Ao encontro libertador das pulsões

'A Importância de Ser Georges Bataille' de Miguel Bonneville

Ao encontro libertador das pulsões

Miguel Bonneville não gosta de explicar o seu trabalho. Não gosta de apresentar uma grelha de leitura. Prefere que seja o espectador a estabelecer um entendimento com base na sua experiência e nas sensações despertadas. Seremos cúmplices de Bonneville e não faremos qualquer interpretação definitiva com base no ensaio de imprensa a que assistimos. Apenas a descrição do que tínhamos pela frente.
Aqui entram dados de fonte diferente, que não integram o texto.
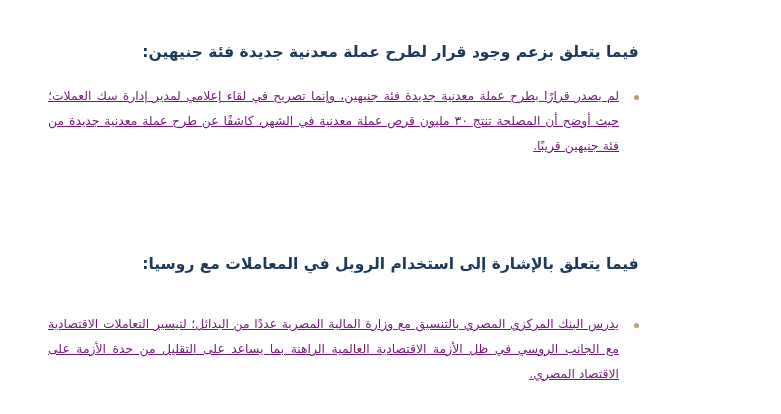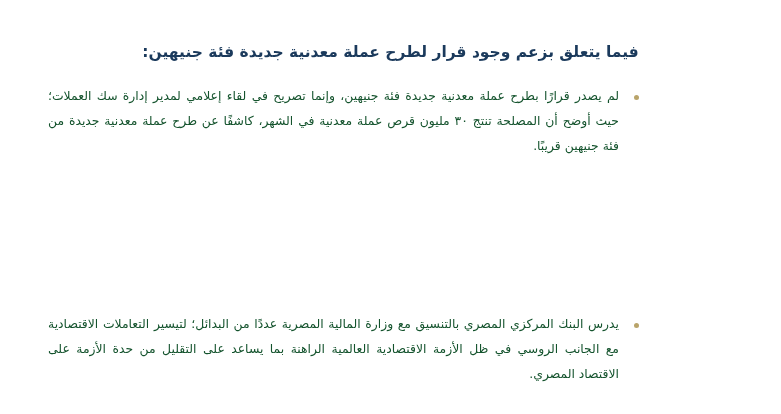"لم يصدر قرارًا بطرح عملة" .bullet-item { color: #14532d -> #701a75; text-decoration: none -> underline }
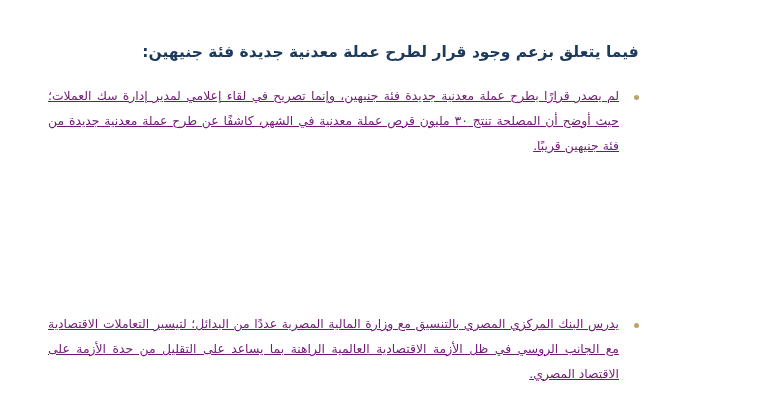"فيما يتعلق بالإشارة إلى استخدام" div.section { html: none -> <div> <div>فيما يتعلق بالإشارة إلى استخدام الروبل في المعاملات مع روسيا:</div> </div> }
Um espaço quase vazio e na penumbra, monocromático, o negro e o cinzento do chão e paredes, um corpo fálico insuflável que preenchia quase toda a parede do fundo, os intérpretes ainda não trajando os figurinos definitivos, mas vestidos igualmente de cinza e negro. O espaço sugere uma caverna futurista, quiçá pós-apocalíptica, quiçá num outro planeta. Um cenário da saga Alien também é possível de ali ver sugerido, e as figuras deste espectáculo também as podemos olhar enquanto corpos algures entre o humano, o pós-humano e o alienígena.

Não existe uma narrativa apreensível. Miguel Bonneville fez disso ponto de honra. A ideia para o espectáculo teve origem numa residência artística em França e a inspiração primeira veio do cinema: o Week End (1967) de Jean-Luc Godard e Ma mère (2004) de Christophe Honoré. Bataille era uma referência em ambos e Miguel Bonneville até pensou inicialmente em fazer um filme, projeto posto de parte face às óbvias dificuldades (custos) de tal produção. As ideias do guião que chegou a existir mudaram-se para o palco e os intérpretes escolhidos (Afonso Santos, Vanda Cerejo, Catarina Feijão e Francisco Rolo) para entrar num método de descoberta partilhada, tiveram autonomia para criar o seu próprio movimento, com abertura ao improviso.

Os gestos de cada um, primeiramente rígidos ou ao ralenti, parecem indicar que estão condenados a uma repetição de que não se conseguem libertar. Soltam-se mais tarde, por uma progressiva sexualização da “coreografia”, e por intermédio de um processo que os fará a todos interagir e, de certa forma, chegarem a fundir-se uns com os outros (a sugestão de uma possível orgia fica no ar). Poderá ver-se aqui uma ideia de utopia, da liberdade do sentido até ao encontro libertador das pulsões. Fica à consideração de cada espectador. Final em aberto, com música eletrónica dançante.

A Importância de Ser Georges Bataille estreia a 14 de maio, na Sala Mário Viegas do Teatro São Luiz.